It's a Sunday afternoon. We have 4 or 5 inches of snow on the ground, melting, and for some reason I put on the DVD of Animal House, which I don't know how to italicize on this ptogram.
I ought to be kept away from technology for my own good.
Anyway, what I've been thinking about is point of view--specifically, writing a mystery from inside the character's "I."
I've written most of my books in 3rd person, multiple viewpoint. Both I and my readers go back and forth from inside the head of one character after another.
There's a lot of scope there, and I've always enjoyed reading that kind of thing as well as writing it.

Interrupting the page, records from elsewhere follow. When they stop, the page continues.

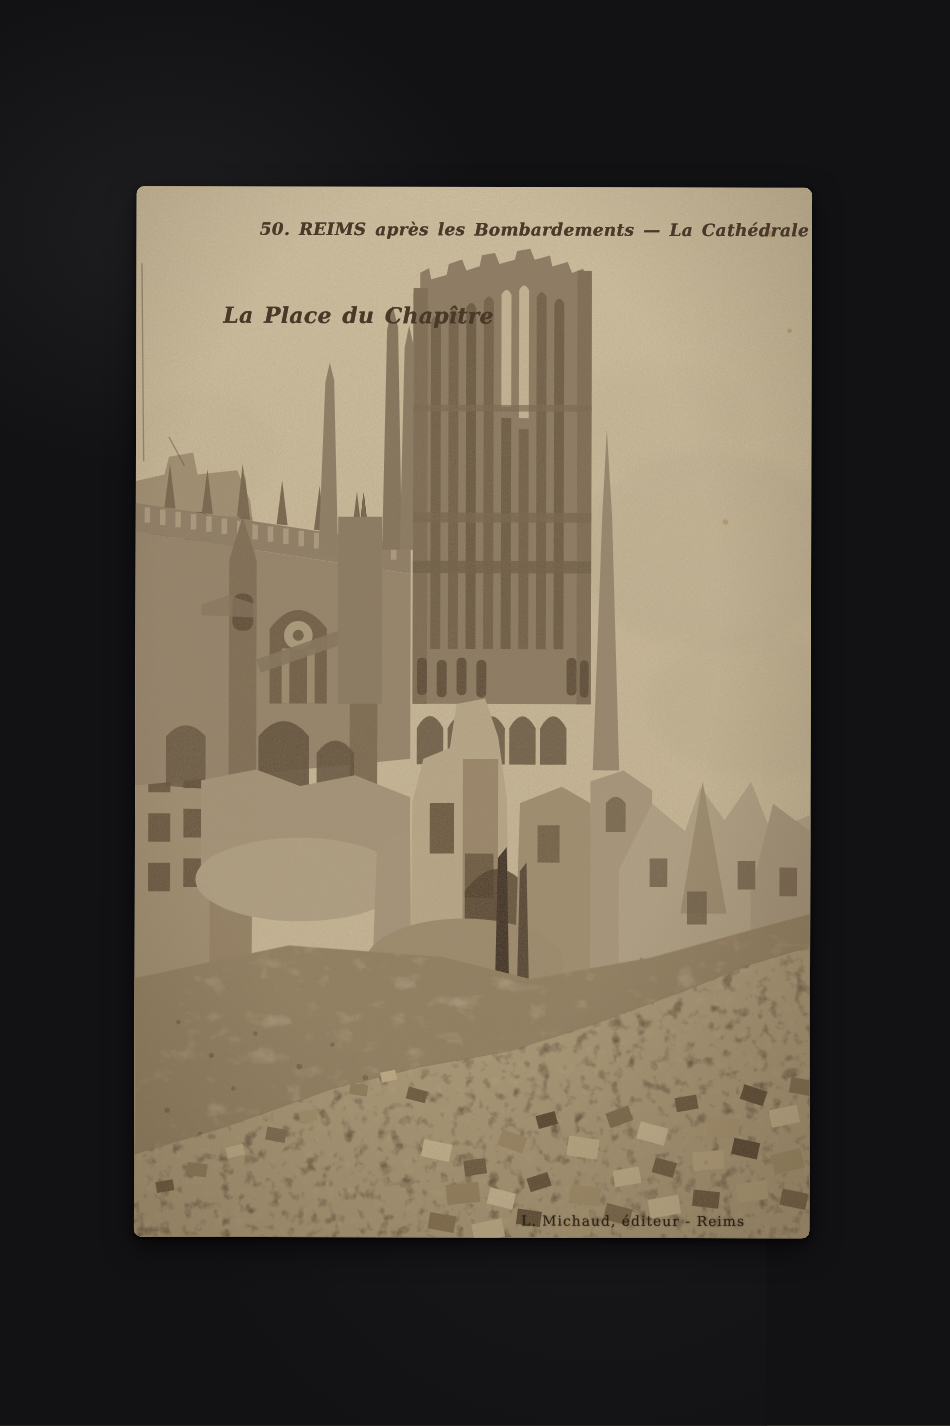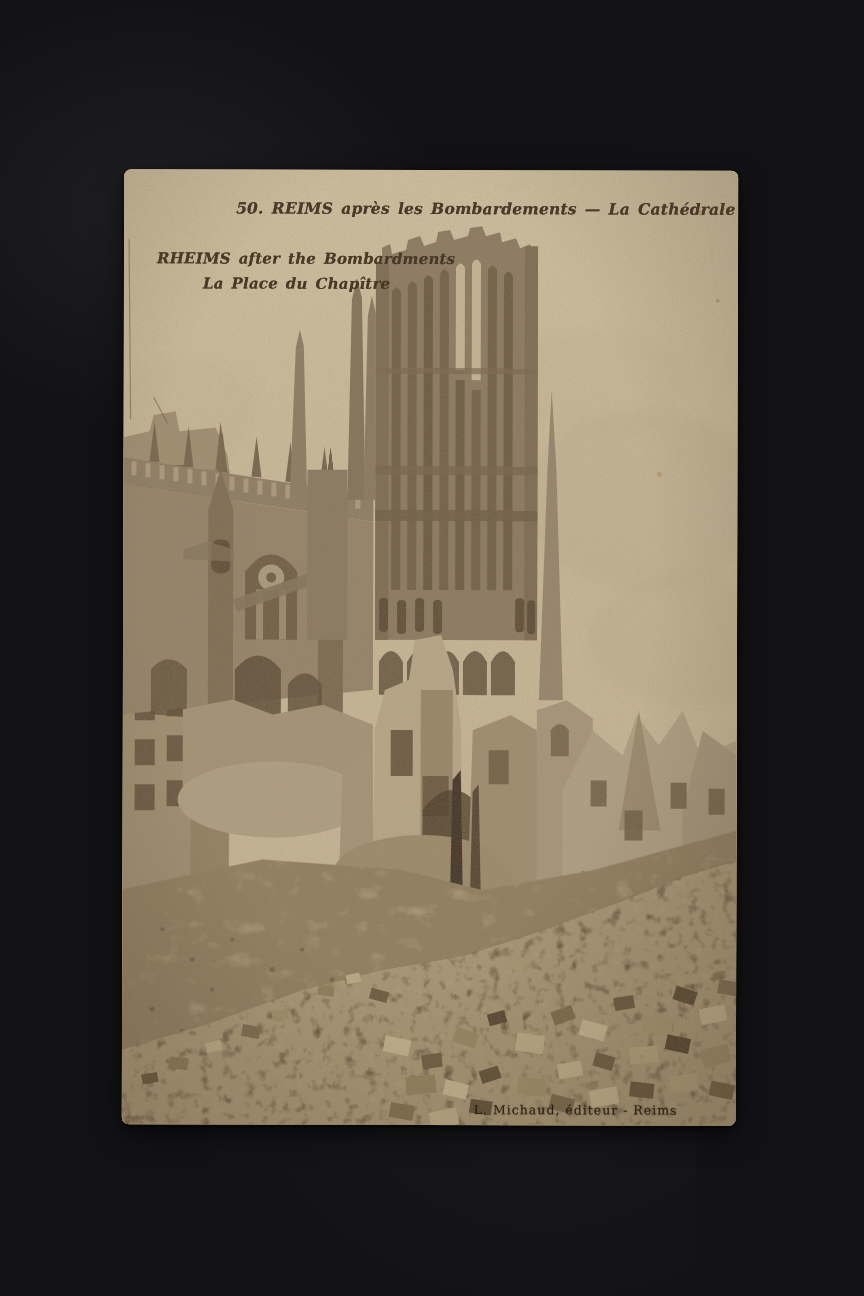--- a/index.html
+++ b/index.html
@@ -336,7 +336,6 @@
 
     <div class="caption">
       <div class="line l1">50. REIMS après les Bombardements — La Cathédrale</div>
-      <div class="line l3">RHEIMS after the Bombardments</div>
       <div class="line l4">La Place du Chapître</div>
     </div>
 

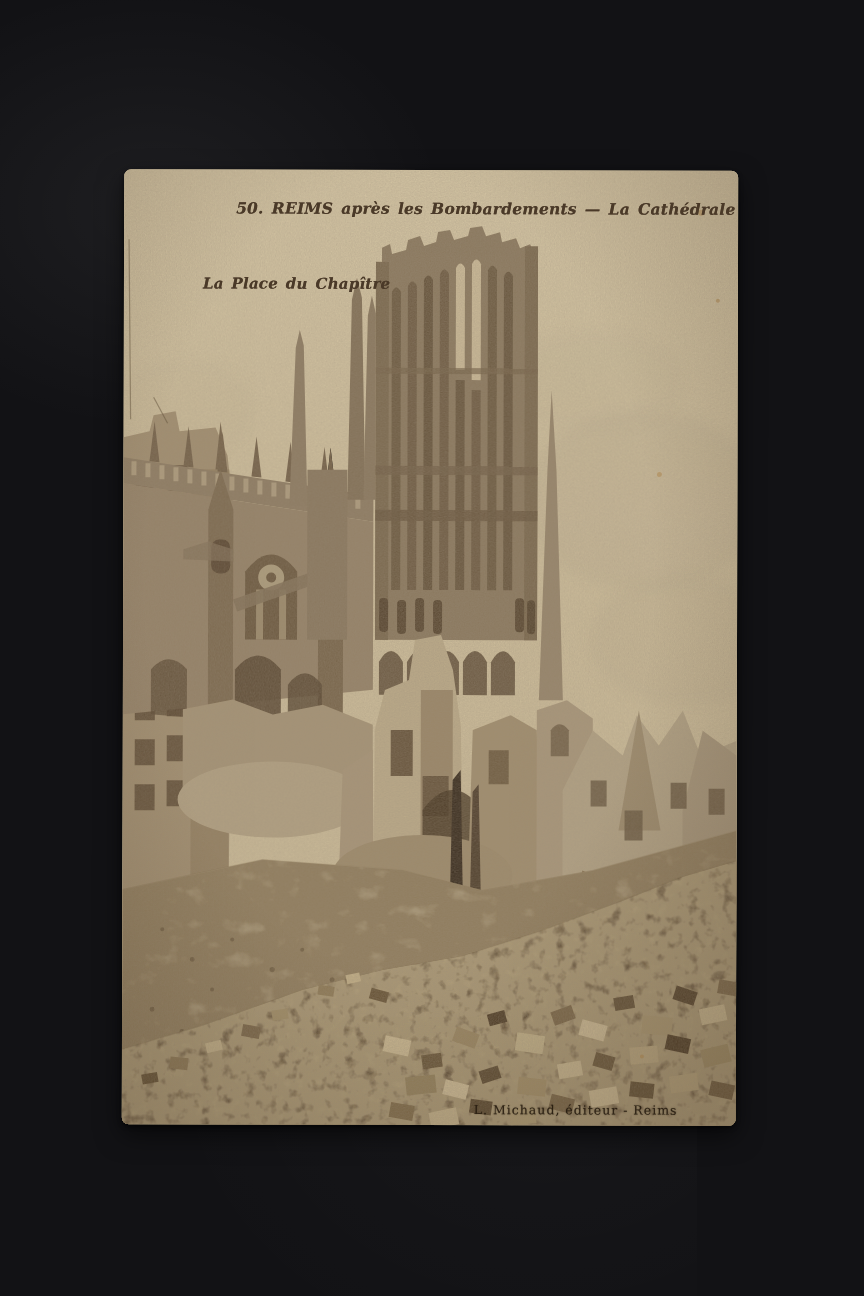--- a/index.html
+++ b/index.html
@@ -23,7 +23,7 @@
   .l1{left:112px;top:29px;font-size:15.5px;}
   .l2{left:142px;top:56px;font-size:15px;}
   .l3{left:33px;top:80px;font-size:15px;}
-  .l4{left:79px;top:105px;font-size:15px;}
+  .l4{left:79px;top:105px;font-size:20px;}
   .l5{left:7px;top:130px;font-size:15px;}
   .imprint{position:absolute;left:352px;top:932px;z-index:3;white-space:nowrap;
     font-family:"DejaVu Serif",serif;font-weight:400;font-size:12.5px;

But even in that structure, it's sometimes hard to get some readers to understand that the characters are not all me--that if one character hates chocolate, for instance, I must hate chocolate, too.
Writing in first person absolutely convinces a big chunk of readers that the character MUST be me. If my point of view character is a dog loving vegan appalled at the very thought of cheeseburgers, I must be too--right?
Wrong, obviously, but that brings up the question of who the POV character actually is.
Dead Letters, the new book I put up for Kindle a couple of weeks ago, is first person point of view from the perspective of Georgia Xenakis, our heroine.
And in many ways, she is a lot like me. She's Greek American, for instance. She had a mother in deep dementia. She wrote for magazines in NYC for years.
But in a lot of other ways, she's not like me at all. I have cats, for instance. I'm unlikely to get confrontational in person, no matter how angry I get. I almost never burn bridges, even when I ought to. And I find it excruciating to listen to the radio except in the car.
Never mind being 20 years younger than I am.
I like her a lot, which is good, since I have to spend a lot of time inside her head.
But I don't really know who she is, and that means neither do you.